Good morning and happy Saturday! I am looking forward to today’s Race Against Racism and then birthday dinner with my friends! With snow appearing in our area on Thursday evening, I declared Friday to officially be winter. The wind just chilled you to the bone and I hated being outside for even a few seconds. However, there are quite a few races during the winter and I enjoy being outdoors. So I thought I would remind everyone about being prepared for winter workouts.

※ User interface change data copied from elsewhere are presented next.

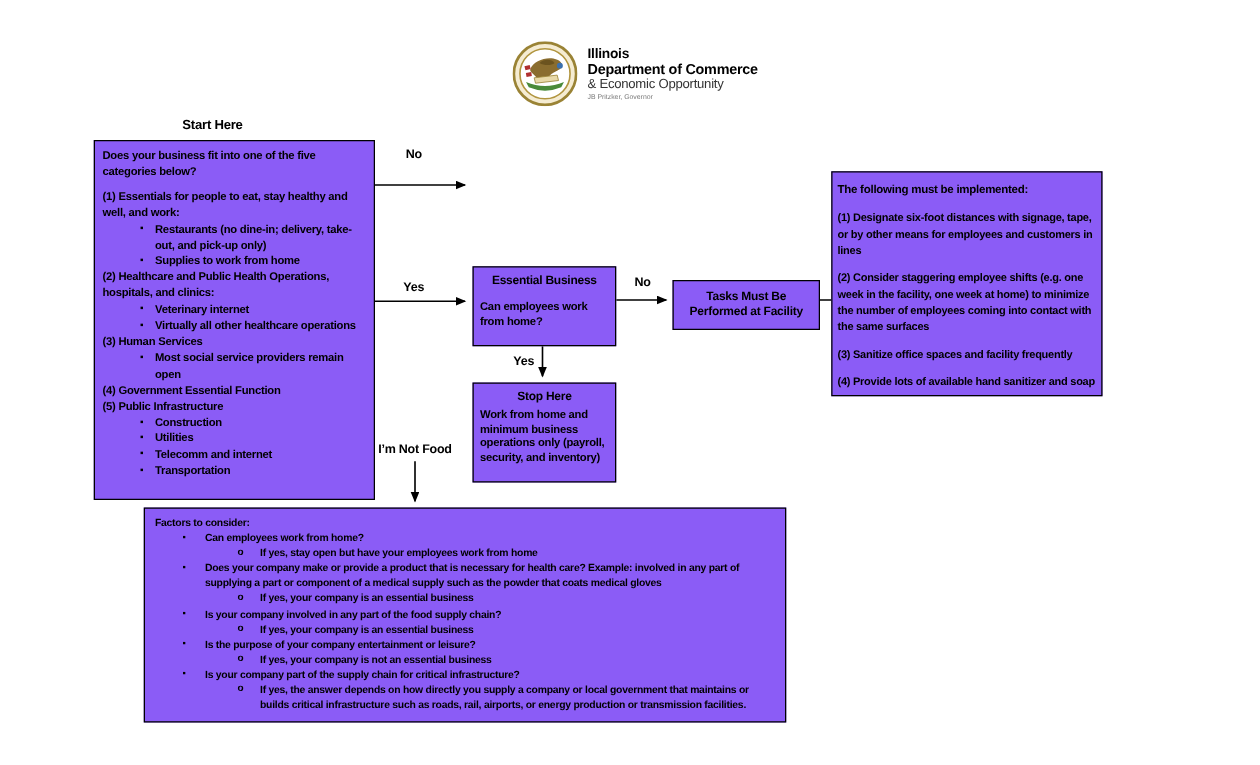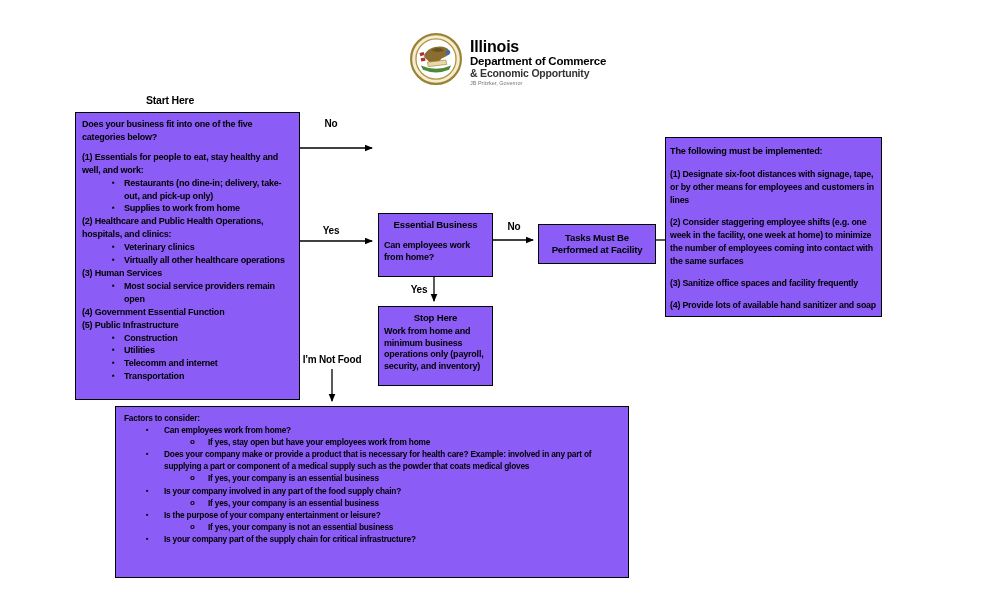--- a/index.html
+++ b/index.html
@@ -6,23 +6,23 @@
   .canvas{
     position:relative;width:1008px;height:612px;background:#ffffff;
     font-family:"Liberation Sans",sans-serif;color:#000;overflow:hidden;
     letter-spacing:-0.2px;
   }
   .arrows{position:absolute;left:0;top:0;width:1008px;height:612px;pointer-events:none;}
   
   .brand{position:absolute;left:410px;top:33px;display:flex;align-items:flex-start;}
   .seal{width:52px;height:52px;margin-right:8px;flex:0 0 auto;}
   .brand-text{padding-top:5px;line-height:1.08;}
-  .b1{font-weight:700;font-size:16px;}
+  .b1{font-weight:700;font-size:11px;}
   .b2{font-weight:700;font-size:11.5px;}
-  .b3{font-weight:700;font-size:10.5px;color:#333;}
+  .b3{font-weight:400;font-size:10.5px;color:#333;}
   .b4{font-weight:400;font-size:5.5px;color:#777;margin-top:2px;letter-spacing:0;}
   
   .box{position:absolute;border:1.5px solid #000;background:#8b5cf6;box-sizing:border-box;font-weight:700;}
   .lbl{position:absolute;font-weight:700;font-size:10px;text-align:center;}
   .start{left:125px;top:94px;width:90px;font-size:10.5px;}
   
   .category{left:75px;top:112px;width:225px;height:288px;padding:5px 6px;font-size:9px;line-height:12.9px;}
   .category .intro{margin:0 0 7px 0;}
   .category .cat-text{margin:0;}
   ul.sq{list-style:none;margin:0;padding:0 0 0 30px;}
@@ -99,21 +99,21 @@
 
   <div class="box category">
     <p class="intro">Does your business fit into one of the five categories below?</p>
     <div class="cat-text">(1) Essentials for people to eat, stay healthy and well, and work:</div>
     <ul class="sq">
       <li>Restaurants (no dine-in; delivery, take-out, and pick-up only)</li>
       <li>Supplies to work from home</li>
     </ul>
     <div class="cat-text">(2) Healthcare and Public Health Operations, hospitals, and clinics:</div>
     <ul class="sq">
-      <li>Veterinary clinics</li>
+      <li>Veterinary internet</li>
       <li>Virtually all other healthcare operations</li>
     </ul>
     <div class="cat-text">(3) Human Services</div>
     <ul class="sq">
       <li>Most social service providers remain open</li>
     </ul>
     <div class="cat-text">(4) Government Essential Function</div>
     <div class="cat-text">(5) Public Infrastructure</div>
     <ul class="sq">
       <li>Construction</li>
@@ -168,17 +168,20 @@
           </ul>
       </li>
       <li>
         <span>Is the purpose of your company entertainment or leisure?</span>
         <ul class="fa">
             <li>If yes, your company is not an essential business</li>
           </ul>
       </li>
       <li>
         <span>Is your company part of the supply chain for critical infrastructure?</span>
+        <ul class="fa">
+            <li>If yes, the answer depends on how directly you supply a company or local government that maintains or builds critical infrastructure such as roads, rail, airports, or energy production or transmission facilities.</li>
+          </ul>
       </li>
     </ul>
   </div>
 
 </div>
 
 </body></html>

“Two things you need to watch for during the winter are frostbite and hypothermia.
Frostbite describes the freezing of superficial tissues of the face, ears, fingers and toes. Signs and Symptoms of Frostbite:
- Skin turns hard and white
- Skin starts to peel or get blisters
- Skin starts to itch
- Skin gets firm, shiny, and grayish-yellow
To help a frostbite victim, get the person to a warm, dry place and remove constrictive clothing. Raise affected areas and apply warm, moist compresses to these areas. Do not rub frostbitten areas or apply direct heat.
Hypothermia is a more severe response to cold exposure that is defined as a significant drop in body core temperature. Signs and Symptoms of Hypothermia:
- Cold sensation, goose bumps, confusion, numbness
- Intense shivering, lack of coordination, sluggishness
- Violent shivering, difficulty speaking, mental confusion, stumbling, depression
- Muscle stiffness, slurred speech and trouble seeing
At the first sign of hypothermia take the person to a dry, warm place or warm the victim with blankets, extra dry clothing or your own body heat.”
So, how do you prevent frostbite and hypothermia? Here are a few tips depending on the length of time you plan on being outside and/or the temps in your area:
- Consider wearing two pairs of heavy socks. Keep your feet and your toes warm.
- Earmuffs or a headband AND a hat. Up to 50% of your body heat can be lost through you head – it needs to be covered. In heavy wind and cold your entire face should be covered (I have a problem with this one.)
- GLOVES! I have taken to wearing my Agloves (that can be used on my iphone and garmin) under fingerless fleece gloves. You might want to stick some hand warmers in your gloves for extra warmth.
- Layer clothing. Sometimes I wear a sports bra, a cami, a long sleeve tshirt, and then a heavy fleece pullover. For bottoms you may need tights and sweats.
- Stay hydrated but avoid alcohol and caffeine.
- Stay DRY. Running/walking through an area that might have puddles? Leave extra shoes and socks in your car.
I remember last January I volunteered at a 10 mile race working a water station. Despite two pairs of gloves AND hand warmers, my hands were getting wet with all of the water and colder every minute. I am quite sure I experienced either frostbite or hypothermia by the end of the race. I couldn’t feel my fingers for over an hour after the race. Lessons learned: make sure to have plenty of extra supplies in the car.
Here is a great quiz from Runner’s World on what to wear depending on temps, wind, conditions, etc.
So, now you are prepared to walk/run in these frigid temps. Enjoy your workout!
Today’s talking point: What do you wear in freezing temps?